Britain raises defences against returning ISIL fighters

Officials and experts say a series of measures are being planned to block extremists forced out of Iraq and Syria

An Iraqi family walks past destroyed shops, in western Mosul, Iraq July 31, 2017. REUTERS/Suhaib Salem

British officials are engaged in behind the scenes reviews designed to address the threat from hundreds of ISIL fighters trying to return to the country from front lines in Syria and Iraq.

Security sources believe the number of potential returnees remains more than double the 150 suspects known to have been stripped of citizenship for terror activity abroad in recent years. Work is under way in the main administrative buildings in Whitehall, London, to target ISIL veterans.

Sources said that lengthening official watch lists of British citizens and residents recruited to ISIL ranks had become a priority for the security services. Newspaper reports have revealed that 40 of the 150 people stripped of British nationality since 2011 — under so-called deprivation orders — were sanctioned in the past year.

There are believed to be at least 350 still active in the region but primed to come back. Experts believe another 400 Britons have already returned and while some are under close surveillance, others have slipped through the net.

Addressing the figures, Ben Wallace, the Home Office minister for security, hinted that a wide range of measures were being rolled out as ISIL loses territory. “We are using a range of tolls to disrupt and diminish that threat.”

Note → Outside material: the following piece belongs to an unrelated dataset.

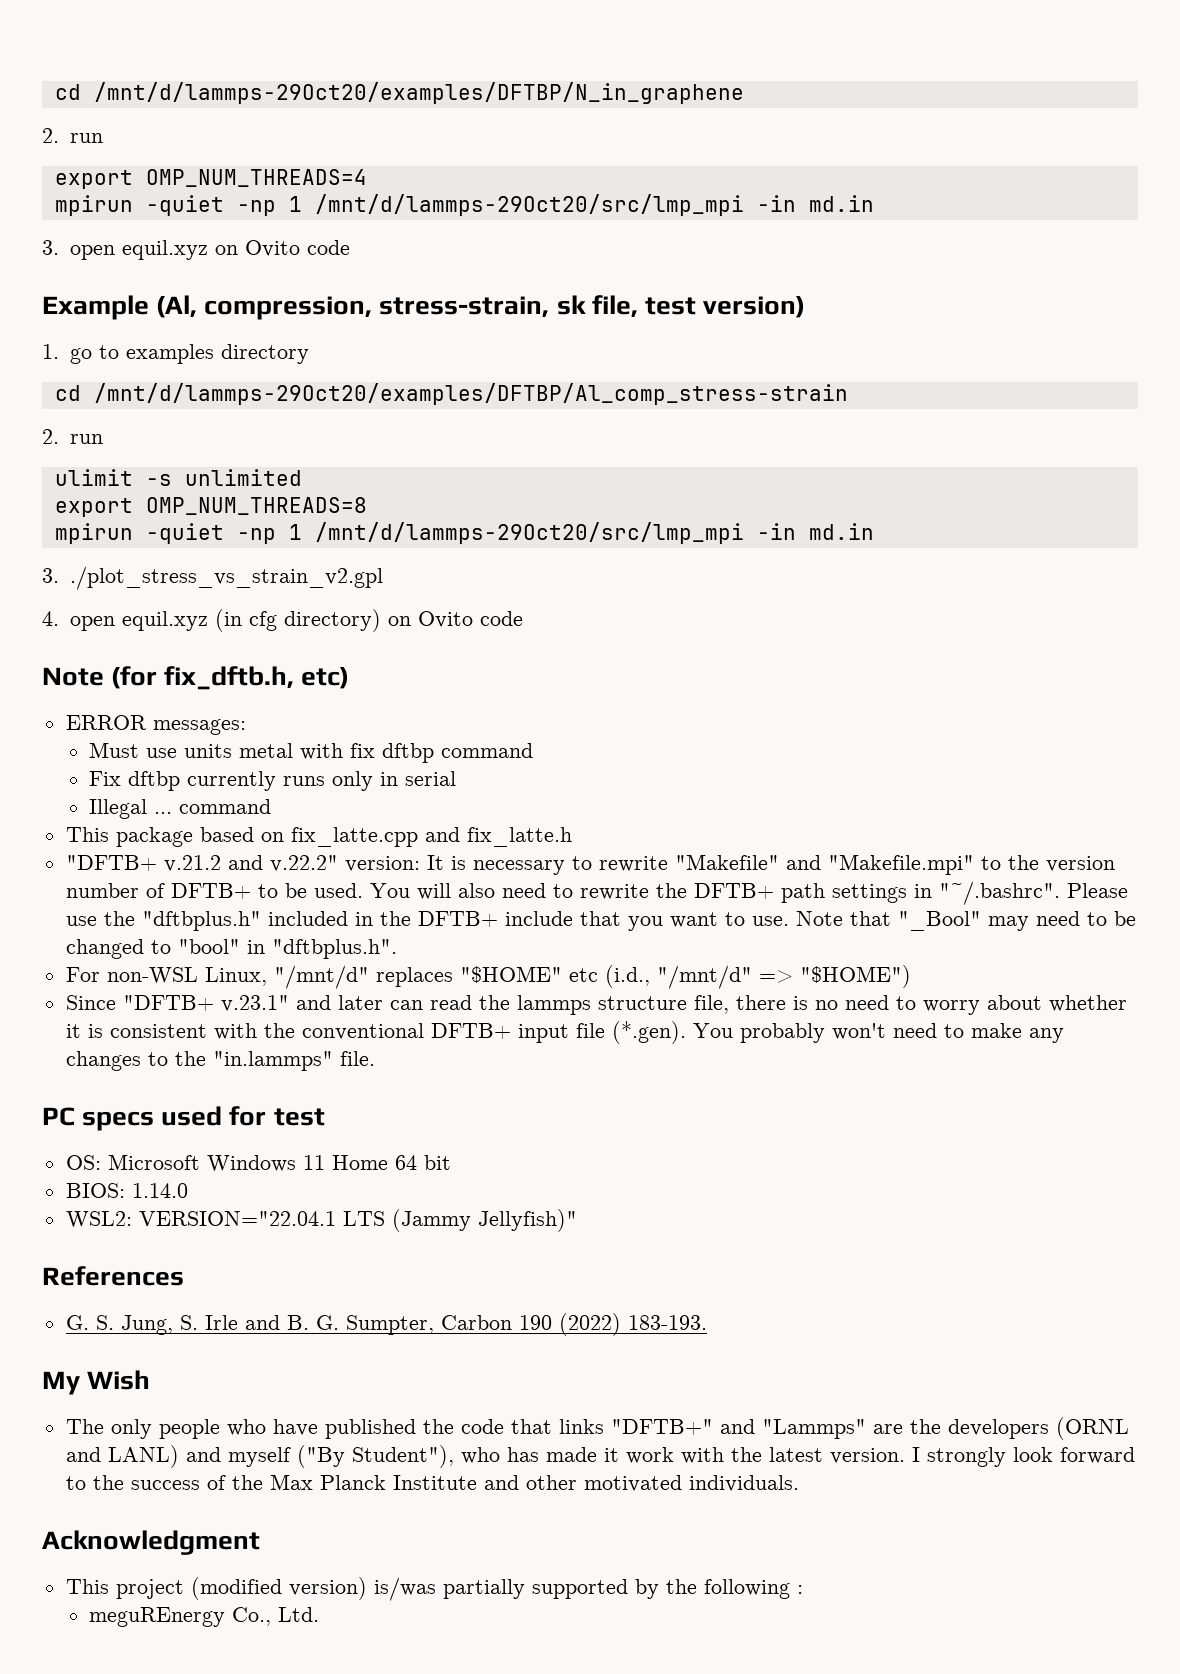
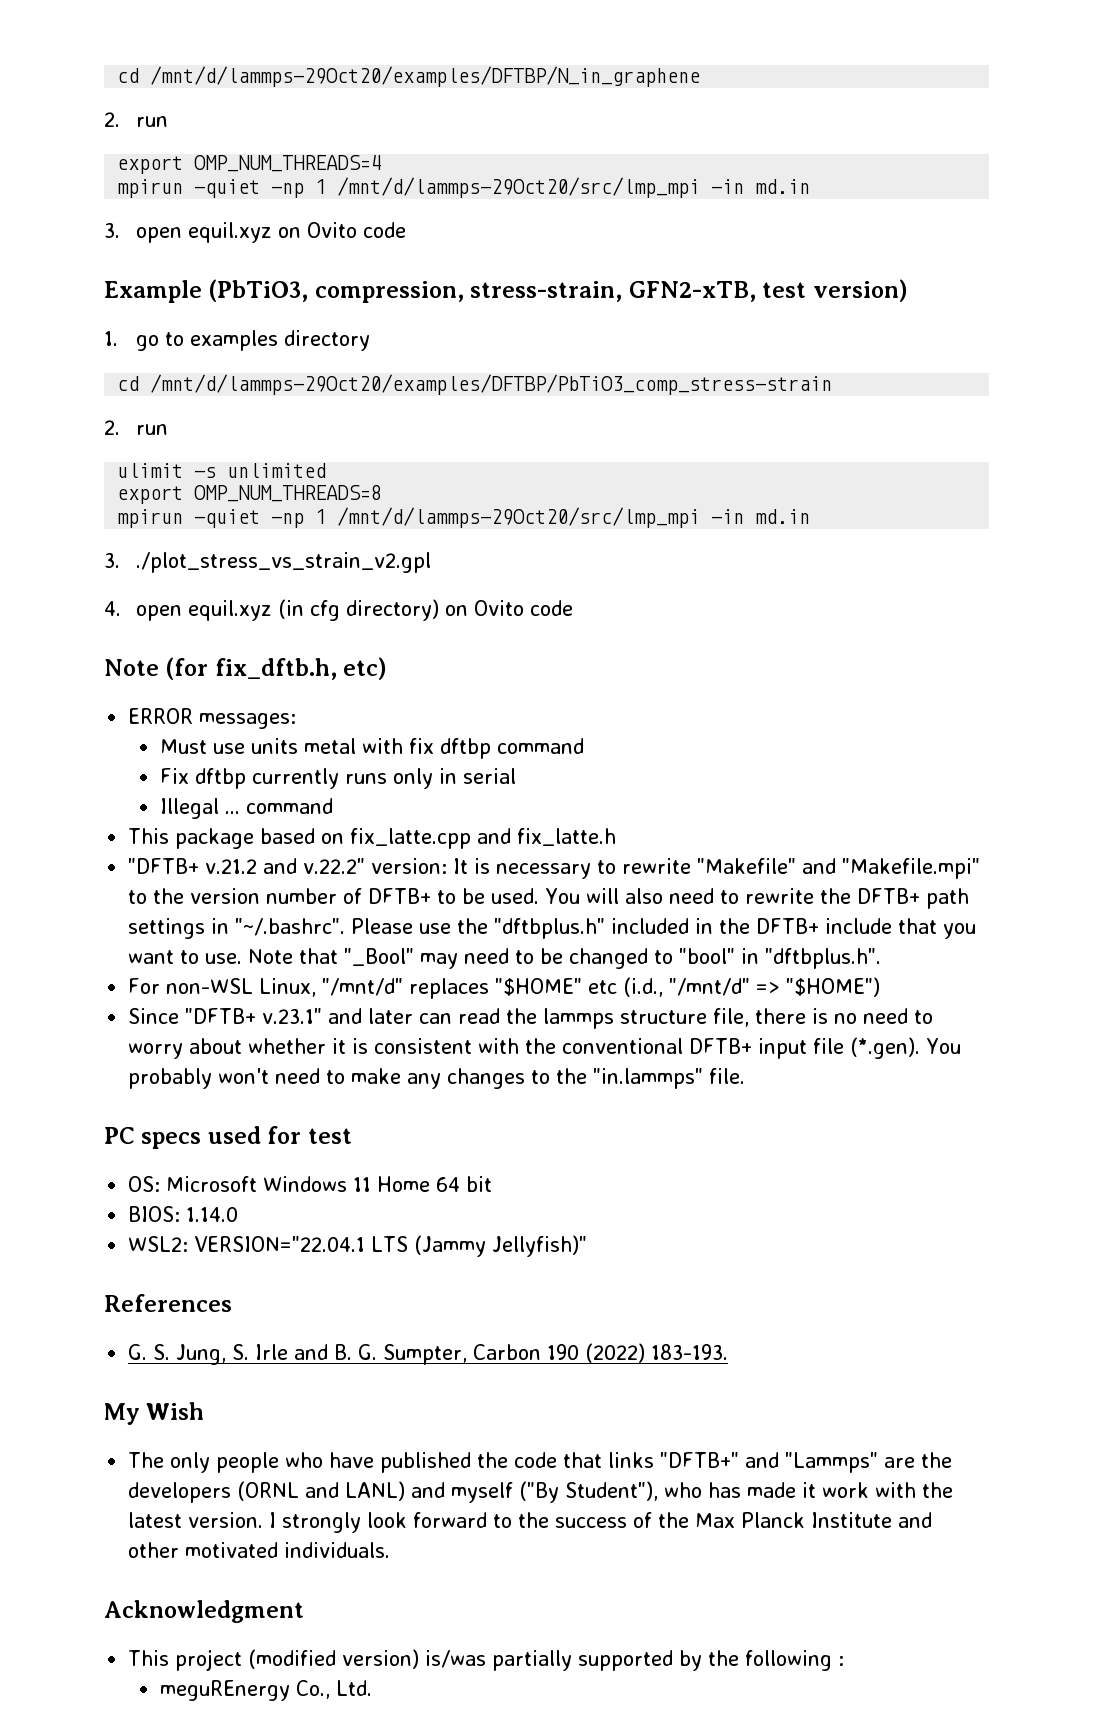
- Example (Al, compression, stress-strain, sk file, test version)
+ Example (PbTiO3, compression, stress-strain, GFN2-xTB, test version)
- cd /mnt/d/lammps-29Oct20/examples/DFTBP/Al_comp_stress-strain
+ cd /mnt/d/lammps-29Oct20/examples/DFTBP/PbTiO3_comp_stress-strain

Hannah Stuart, a security expert at the Policy Exchange think tank, told The National that the government's extremism strategy was under careful scrutiny in the wake of multiple terror attacks in London and Manchester in the early summer. "Government has been very aware work needs to be done on a number of levels, not just counter-radicalisation efforts but also exclusion orders and other measures," she said. "Officials are looking at some of the programmes needing a harder edge, the impact of police cuts, issues of rules of engagement with communities and operations of anti-terror police."

Not all those displaced from Syria and Iraq are necessarily targeting a return to Britain. Matteo Toaldo, a researcher at the European Council on Foreign Affairs in London, said Libya remained a plan B destination for extremists fighting with ISIL and others.

“The European intelligence services, starting with MI5 and MI6, now have lists focused on secondary territorial movement,” he said. “Parts of Libya are seen as safe havens by foreign fighters who want to continue the battle.”

The loss of Mosul and the inexorable crumbling of Raqqa's defences has seen a shift in ISIL’s own communications with its followers, particularly foreign recruits.

Charlie Winter, a researcher at the International Centre for the Study of Radicalisation and Political Violence, detected a decisive change to advising its loyalists to mount attacks in their homelands or places of residence earlier this year. The group no longer sold itself as an emerging paradise.

“In early 2017, the Islamic State produced 74 per cent less utopia-themed propaganda, and 100 per cent more warfare-themed propaganda, than it did in the summer of 2015,” Mr Winter said. “As its territorial clout, leadership, and manpower depleted over the course of 2016 and early 2017, the group was forced to recalibrate the strategic parameters of its propaganda narrative. In so doing, it reverted to salafi-jihadist type, coming to rely more than ever before on military-themed media than governance propaganda.”

According to the Washington-based Institute for the Study of War, ISIL has expanded globally as its territory has shrunk. The group's "global attack network is now more robust, dispersed, and resilient than ever”, it concluded in a recent report.

Leading European countries are struggling to hit on a model for handling the rise of extremism.

Emmanuel Macron’s government has announced plans to shut its only residential counter-extremism centre in Pontourny, western France, which opened in September 2016 to convince 18 to 30-year-olds to change their views. With rooms for 25 people, it never held more than nine at any one time.

"The experiment of this centre, which operates on a voluntary basis, has shown its limitations. The government has therefore decided to end the experiment," interior minister Gerard Collomb said.

Meanwhile the German newspaper Bild has defied tough new mobile phone and internet laws to demonstrate how easily ISIL can radicalise residents in the country. A reporter made contact with two English-speaking handlers who told him to destroy his existing SIM card, pick up a temporary replacement and communicate by the secure messaging app Wickr. The message he received was direct incitement. "Go into a hospital, find the seriously ill and slaughter them," wrote the Syria-based contact. "Don't plan too much, hit out quickly, the more time you allow yourself the more mistakes can happen."

In the race to keep ISIL operatives out of Britain, there is one under-used power that could come to the fore, sources said. Temporary exclusion orders allow the authorities to ban Britons from entering their own country unless they agree to join a deradicalisation programme or co-operate with a surveillance regime. “I think we will see a series of announcements in the autumn,” Ms Stuart said.